Geologically speaking, Uluru is the exposed stump of a vast miles-long reef of rock buried under the earth. Like Mauna Loa in Hawaii, whose first three miles of height are hidden under the ocean, there is far more to Uluru than meets the eye.  

Kata Tjuta (the Olgas), about 18 west of Uluru, is a clump of rounded peaks, reddish sedimentary domes that rise almost 2,000 feet in spots above the plain. Like Uluru, Kata Tjuta changes color through the day, ranging from an almost washed-out pink at midday to near-purple at sunset.  

With nothing on the horizon to distract the eye or lessen their impact, it’s easy to see why Uluru and Kata Tjuta are internationally famous. But just as interesting is how far people come to see them. The national park that contains them is extremely remote – at least 900 miles from any major Australian city, while Australia itself is thousands of miles distant from Europe and North America. Fortunately, Quantas operates direct flights to the airport at Ayres Rock Resort from Sydney, Melbourne, Perth and Cairns.  

Still, most visitors prefer to reach Uluru by way of Alice Springs, 189 miles northeast of the park, a town of 20,000 that’s the most isolated big settlement in the country. Located at the exact center of Australia, hundreds of miles from the country’s coasts or any other sizable city, “Alice” is itself a place you have to really want to get to.  

Fortunately, there are comfortable ways to reach the town and then travel on to Uluru. Besides regularly scheduled commercial air flights to Alice from the big metro areas, the most romantic way to get there is on The Ghan, the legendary train line that plies the 950 miles north from Adelaide. “Ghan” is short for Afghanistan (Aussies like to shorten almost every proper noun they encounter), a reference and a tribute to the Afghani camel drivers who helped open Australia’s interior to exploration and settlement in the 19th century.  

(The Ghan used to terminate at Alice Springs, but the recent completion of a northern link to Darwin on Australia’s tropical north coast means travelers can now cross the continent north-south for the first time ever by rail.)  

The train takes 20 hours to make the trip over the Outback, clacking over a spinifex-clad terrain of red sand and rock that gradually rises to the desiccated uplands of the MacDonnell Ranges -- eroded remnants of mountains that hundreds of millions of year ago soared three miles high at the heart of the continent. Of course passengers enjoy every amenity – a gourmet-level dining car, air conditioning, comfortable seats and the company of excited fellow travelers, some of whom have come all the way from Europe or North America to see Uluru.  

In Alice, visitors can hop a shuttle plane, board a tour bus or rent a car to cover the final distance to Uluru.

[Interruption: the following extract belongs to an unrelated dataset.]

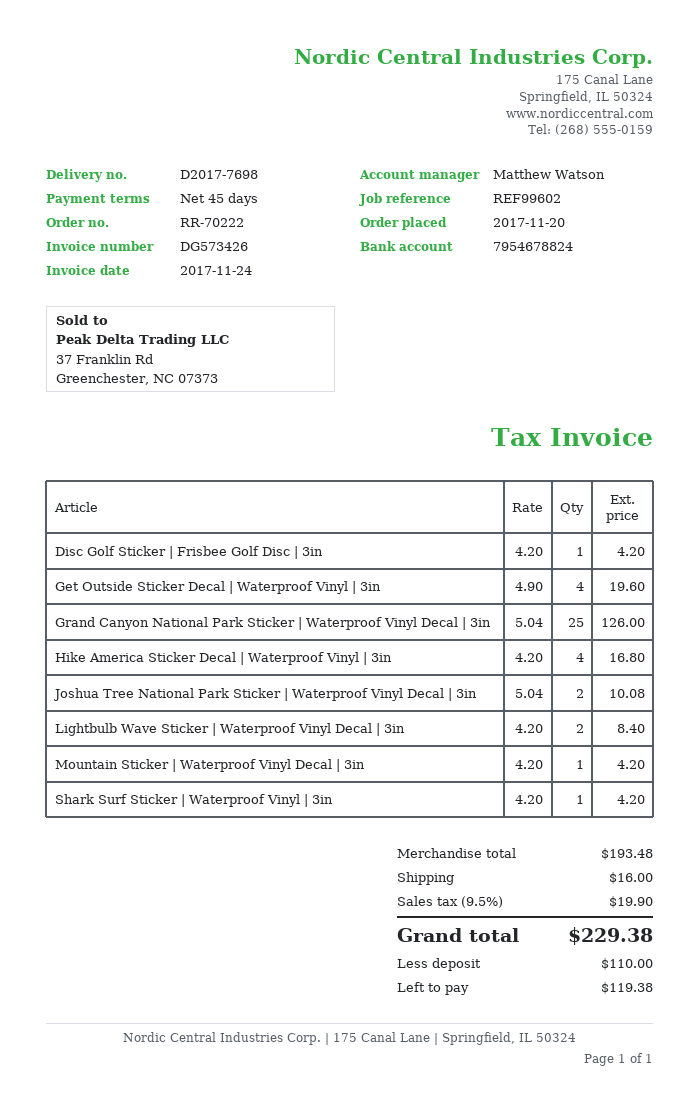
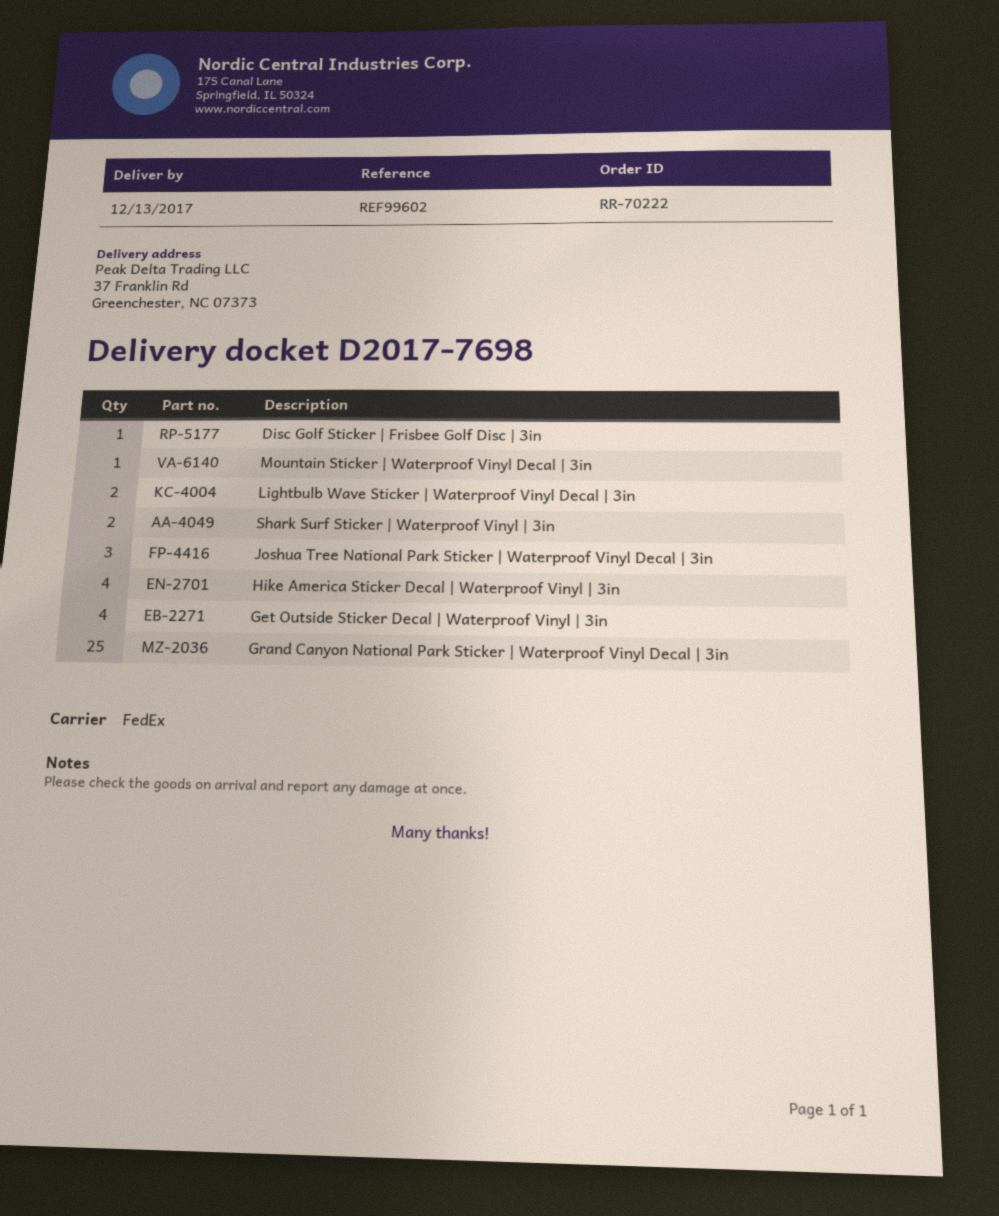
Joshua Tree National Park Sticker | Waterproof Vinyl Decal | 3in: 2 -> 3
Shark Surf Sticker | Waterproof Vinyl | 3in: 1 -> 2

Once they arrive at the park, they can camp out in a RV park or stay at Ayers Rock Resort, a speck of sybaritic indulgence in the Outback’s great 2-million-square-mile ocean of land.  

Uluru and Kata Tjuta are important spiritual centers for local aboriginal tribes, which retain legal ownership of the great stone formations. The Aborigines, who can be a phlegmatic people, respectfully request that tourists not climb Uluru for its great view of the red centre, but offer no objections to those who do. If anything, the tension between those who see Uluru as a locus of spiritual power to be revered and untrod, and those who see it as one of earth’s most beautiful ascents is emblematic of Australia’s complex social tensions, created by the competing traditions of ancient natives, 18th-century European conquerors and 20th-century Asian immigrants.